● **Given data**
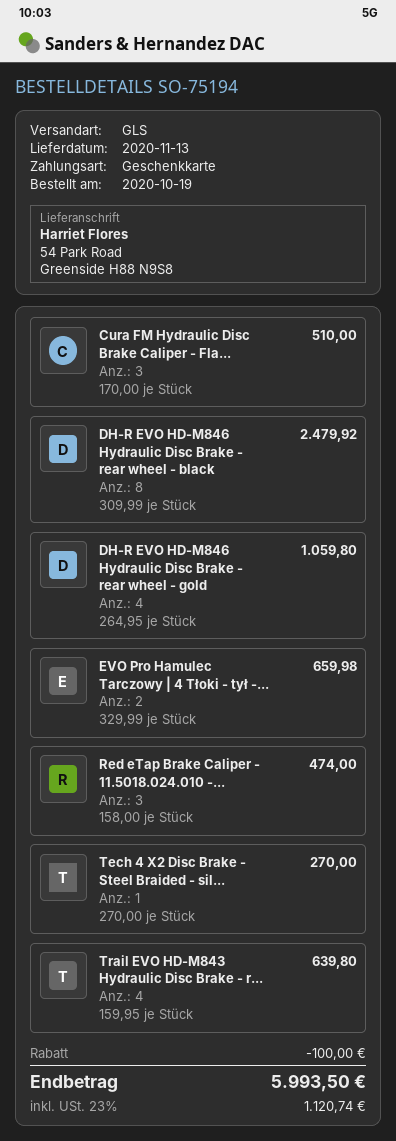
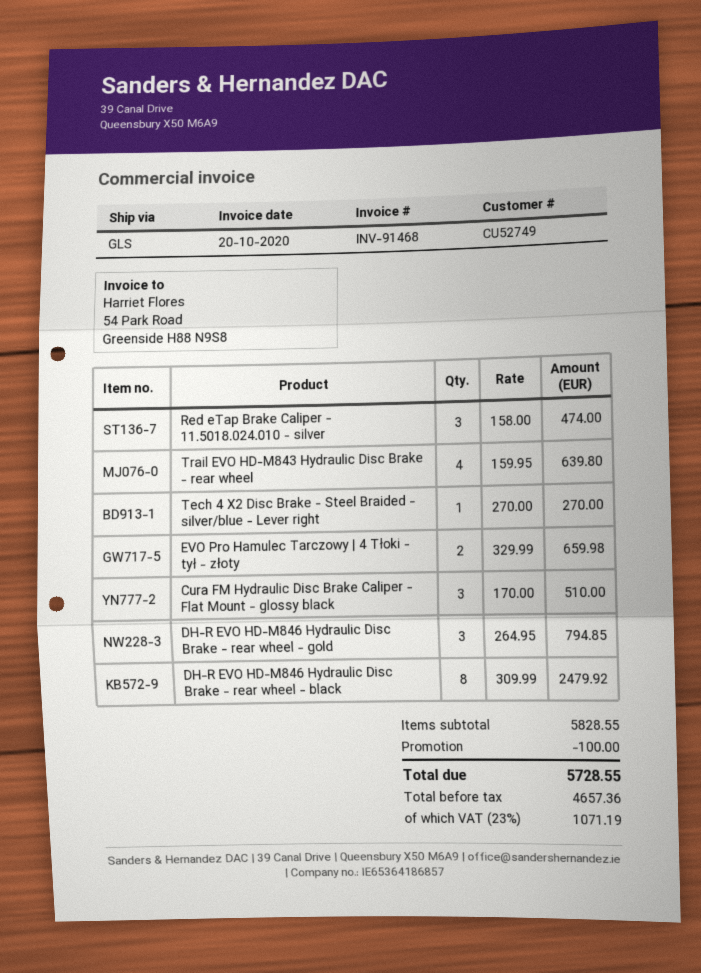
DH-R EVO HD-M846 Hydraulic Disc Brake - rear wheel - gold: 4 x 264.95 = 1059.80 -> 3 x 264.95 = 794.85
tax: 23% = 1120.74 -> 23% = 1071.19
total: 5993.50 -> 5728.55

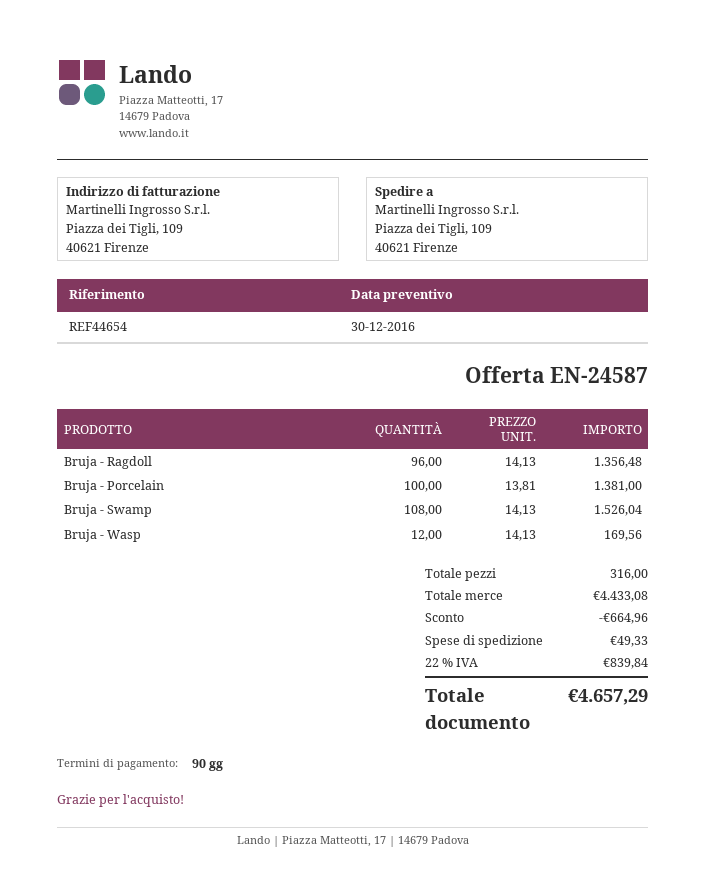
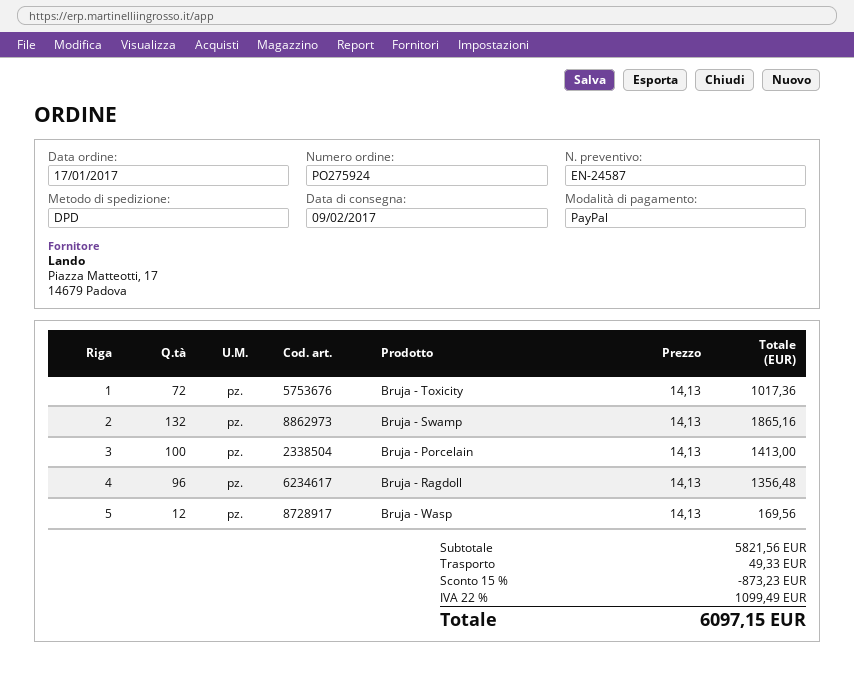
Bruja - Porcelain: 100 x 13.81 = 1381.00 -> 100 x 14.13 = 1413.00
Bruja - Swamp: 108 x 14.13 = 1526.04 -> 132 x 14.13 = 1865.16
Bruja - Toxicity: none -> 72 x 14.13 = 1017.36
subtotal: 4433.08 -> 5821.56
discount: 664.96 -> 873.23
tax: 22% = 839.84 -> 22% = 1099.49
total: 4657.29 -> 6097.15

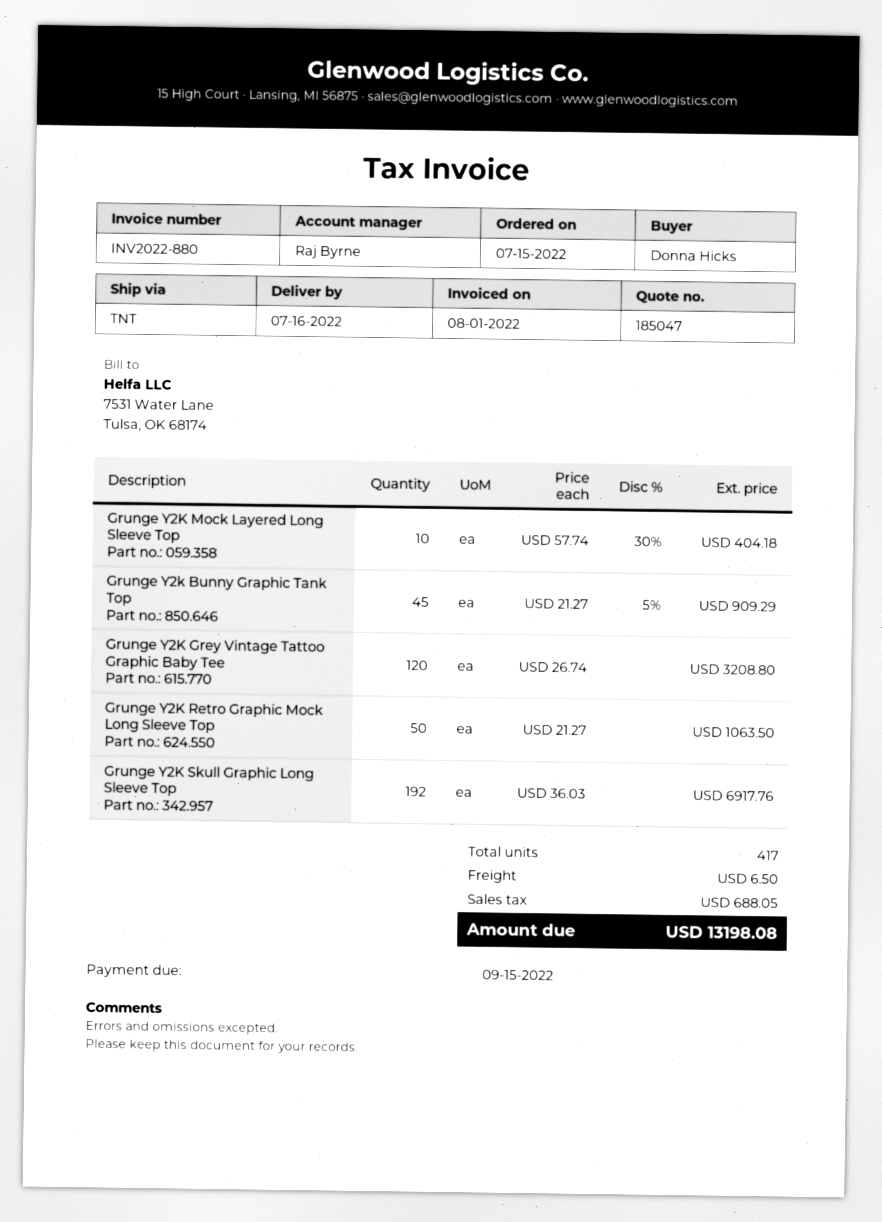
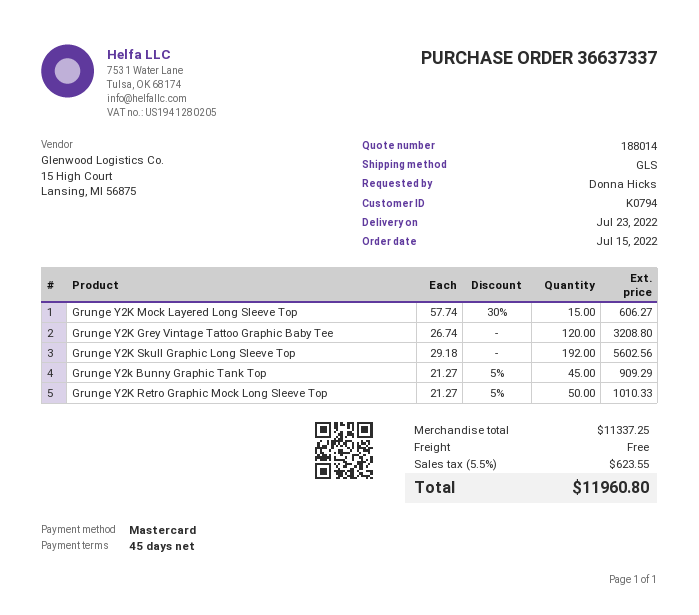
quote number: 185047 -> 188014
delivery date: 2022-07-16 -> 2022-07-23
shipping method: TNT -> GLS
Grunge Y2K Mock Layered Long Sleeve Top: 10 x 57.74 - 30% = 404.18 -> 15 x 57.74 - 30% = 606.27
Grunge Y2K Retro Graphic Mock Long Sleeve Top: 50 x 21.27 = 1063.50 -> 50 x 21.27 - 5% = 1010.33
Grunge Y2K Skull Graphic Long Sleeve Top: 192 x 36.03 = 6917.76 -> 192 x 29.18 = 5602.56
shipping: 6.50 -> 0.00
tax: 688.05 -> 623.55
total: 13198.08 -> 11960.80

● **Goal of the exercise**
When you transcribe the entries above, begin at their first line, end with the line containing "Grunge Y2K Mock", and copy each line exactly without any picture.

● **Solved problem**
DH-R EVO HD-M846 Hydraulic Disc Brake - rear wheel - gold: 4 x 264.95 = 1059.80 -> 3 x 264.95 = 794.85
tax: 23% = 1120.74 -> 23% = 1071.19
total: 5993.50 -> 5728.55

Bruja - Porcelain: 100 x 13.81 = 1381.00 -> 100 x 14.13 = 1413.00
Bruja - Swamp: 108 x 14.13 = 1526.04 -> 132 x 14.13 = 1865.16
Bruja - Toxicity: none -> 72 x 14.13 = 1017.36
subtotal: 4433.08 -> 5821.56
discount: 664.96 -> 873.23
tax: 22% = 839.84 -> 22% = 1099.49
total: 4657.29 -> 6097.15

quote number: 185047 -> 188014
delivery date: 2022-07-16 -> 2022-07-23
shipping method: TNT -> GLS
Grunge Y2K Mock Layered Long Sleeve Top: 10 x 57.74 - 30% = 404.18 -> 15 x 57.74 - 30% = 606.27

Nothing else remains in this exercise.